Download (2242Kb) | Contact

Supplementary data:

Abstract

We have generated 104-year long (1895–1999) monthly δ18O and Sr/Ca time series from a fast-growing
Diploria strigosa coral core drilled off Guadeloupe Island, Lesser Antilles. Coral Sr/Ca reliably records
interannual to decadal surface air temperature (SAT) variations in the region and shows a pronounced
warming of approximately 1.5 °C since 1950, with the strongest warming (1.2 °C) occurring since 1975. This
warming is also evident in SAT measured at Guadeloupe, which ends in 1951. Thus, our Sr/Ca series extends
the air temperature record by 56 years. We find that the past few decades are the warmest years over the
entire period of record. The accelerated warming since 1950 is accompanied by a pronounced decrease in
regional precipitation. This dampens the warming signal indicated by coral δ18O, which is too low (only 0.7–
0.8 °C since 1951). Consistently, δ18Osw estimated from the coral proxies also shows a strong decrease since
1950. Our data suggest an inverse relationship between SAT and precipitation (i.e. warmer and drier) for the
latter half of the 20th century with the strongest trends since the mid-1970s.
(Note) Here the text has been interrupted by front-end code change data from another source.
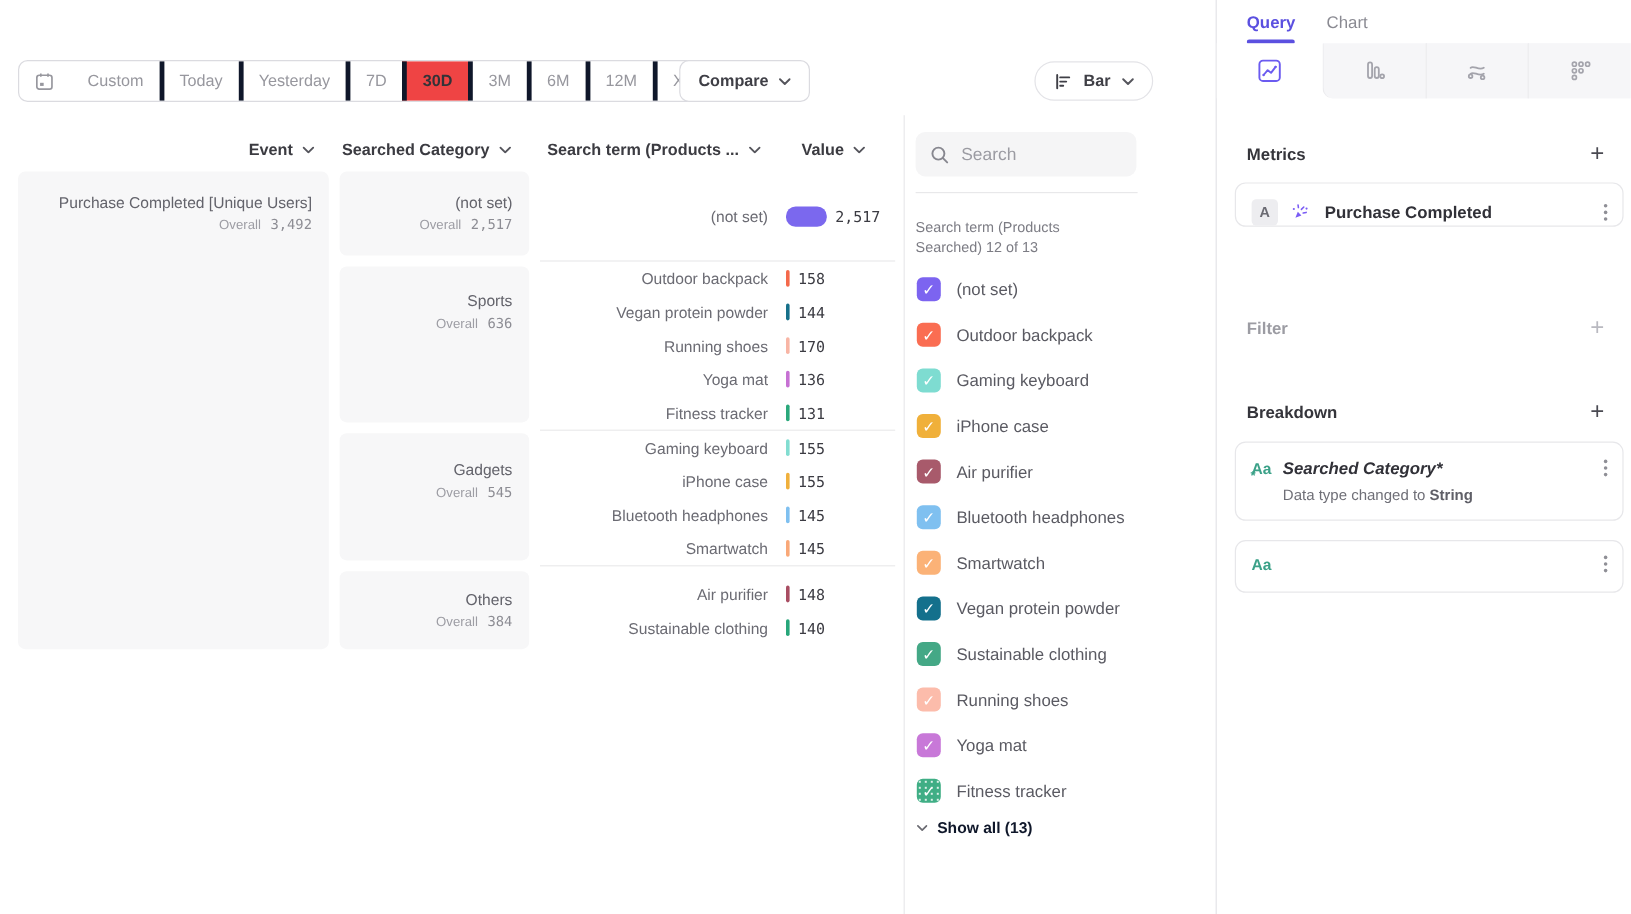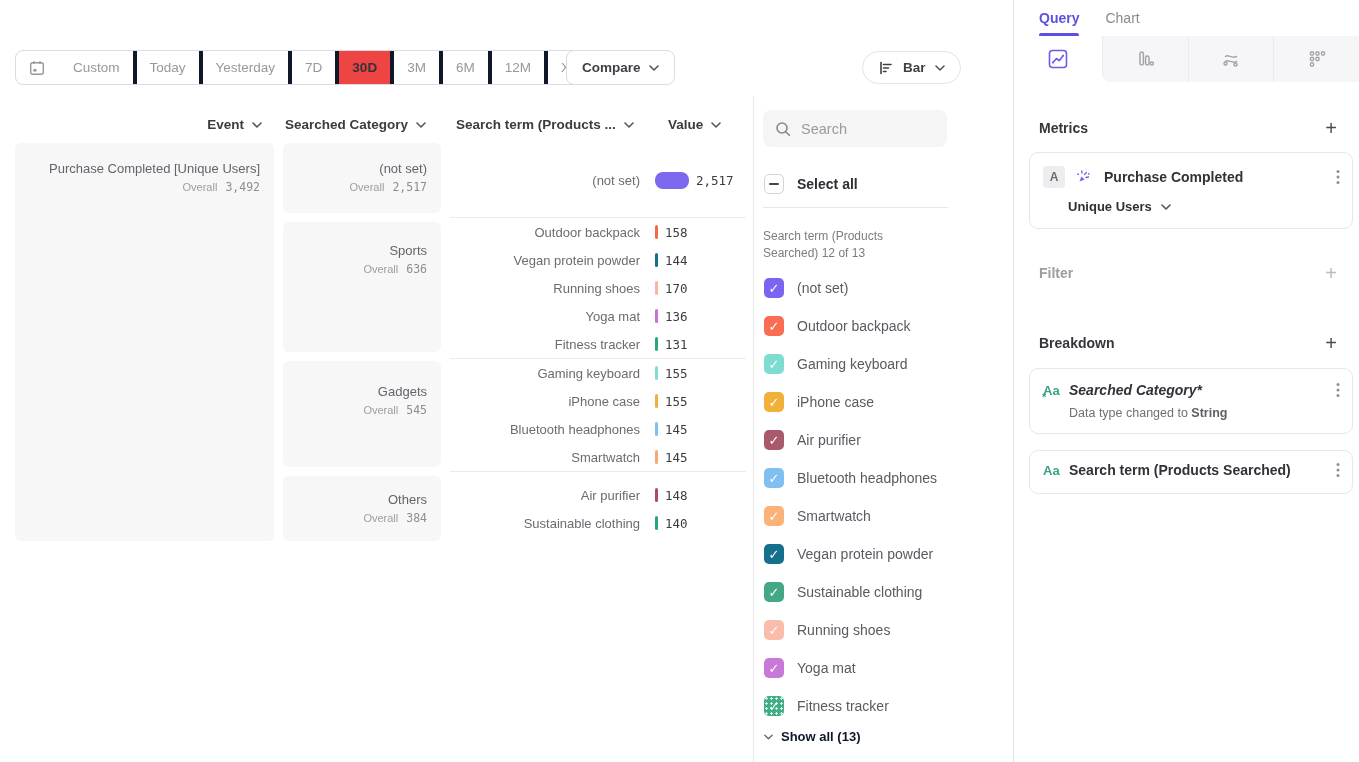--- a/index.html
+++ b/index.html
@@ -345,26 +345,20 @@
     </div>
 
     <div class="fpanel">
       <div class="search-box">
         <svg width="16" height="16" viewBox="0 0 16 16" fill="none" stroke="#87878f" stroke-width="1.6" stroke-linecap="round">
           <circle cx="7" cy="7" r="5"></circle>
             <line x1="10.8" y1="10.8" x2="14.3" y2="14.3"></line>
         </svg>
         <input type="text" placeholder="Search" style="">
       </div>
-      <div class="select-all">
-        <span class="cb indet">
-            <span class="dash"></span>
-          </span>
-        <span class="slabel">Select all</span>
-      </div>
       <div class="fdivider"></div>
       <div class="list-label">Search term (Products Searched) 12 of 13</div>
       <div class="clist">
         <div class="citem">
             <span class="cb" style="background-color: rgb(124, 100, 240);">
               <span class="tick">✓</span>
             </span>
             <span class="clabel">(not set)</span>
           </div>
         <div class="citem">
@@ -502,26 +496,20 @@
           <circle cx="13.8" cy="4.8" r="0.9" fill="#7a5cf5"></circle>
           <circle cx="3.2" cy="5.2" r="0.9" fill="#7a5cf5"></circle>
         </svg>
         <span class="title">Purchase Completed</span>
         <svg class="kebab" width="4" height="16" viewBox="0 0 4 16" fill="#8f8f96">
           <circle cx="2" cy="2.5" r="1.5"></circle>
             <circle cx="2" cy="8" r="1.5"></circle>
             <circle cx="2" cy="13.5" r="1.5"></circle>
         </svg>
       </div>
-      <div class="measure-row">
-        <span>Unique Users</span>
-        <svg class="chev dark-chev" width="10" height="6" viewBox="0 0 10 6" fill="none" stroke="currentColor" stroke-width="1.6" stroke-linecap="round" stroke-linejoin="round">
-            <path d="M1 1l4 4 4-4"></path>
-          </svg>
-      </div>
     </div>
 
     <div class="section-head muted" style="top:265px">Filter</div>
     <div class="plus muted" style="top:263px">+</div>
 
     <div class="section-head" style="top:335px">Breakdown</div>
     <div class="plus" style="top:333px">+</div>
 
     <div class="scard bcard1">
       <div class="row1">
@@ -532,21 +520,20 @@
             <circle cx="2" cy="8" r="1.5"></circle>
             <circle cx="2" cy="13.5" r="1.5"></circle>
         </svg>
       </div>
       <div class="note-row"><span>Data type changed to </span><b>String</b></div>
     </div>
 
     <div class="scard bcard2">
       <div class="row1">
         <span class="prop-icon"><span>Aa</span></span>
-        <span class="bd-title">Search term (Products Searched)</span>
         <svg class="kebab" width="4" height="16" viewBox="0 0 4 16" fill="#8f8f96">
           <circle cx="2" cy="2.5" r="1.5"></circle>
             <circle cx="2" cy="8" r="1.5"></circle>
             <circle cx="2" cy="13.5" r="1.5"></circle>
         </svg>
       </div>
     </div>
   </div>
 </div>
This is consistent with recent
observational and model data, which report that while over the tropical oceans rainfall has increased due to
an increase in sea surface temperatures, precipitation over land regions is reduced. A continuation of this
warming and drying trend over Caribbean land regions would have severe societal consequences, especially
in the context of anthropogenic warming.
The El Niño Southern-Oscillation (ENSO) and the North Atlantic Oscillation (NAO) are the two major climate
modes affecting large-scale SST variability in the northern tropical Atlantic. Both Sr/Ca and δ18O show a close
relationship to ENSO and the NAO. A quantitative comparison between extremes in mean March–May coral
δ18O and the Nino3 and NAO indices imply that climate variability in the northern tropical Atlantic is mainly
forced by tropical Pacific and North Atlantic variability. Spectral analysis suggests that the relative
importance of ENSO and the NAO is frequency dependent, with ENSO dominating at interannual, and the
NAO dominating at interdecadal time scales.

Document Type: Article
Keywords: Corals; Climatology; Coral Sr/Ca; Coral δ18O; Diploria strigosa; North Atlantic Oscillation; El Niño Southern-Oscillation
Research affiliation: Kiel University
OceanRep > GEOMAR > FB1 Ocean Circulation and Climate Dynamics > FB1-P-OZ Paleo-Oceanography
OceanRep > The Future Ocean - Cluster of Excellence
Refereed: Yes
DOI etc.: 10.1016/j.palaeo.2010.06.019
ISSN: 0031-0182
Projects: Future Ocean
Date Deposited: 02 Sep 2010 08:49
Last Modified: 23 Jan 2017 13:52
URI: http://eprints.uni-kiel.de/id/eprint/8840

Actions (login required)

View Item View Item

Document Downloads

More statistics for this item...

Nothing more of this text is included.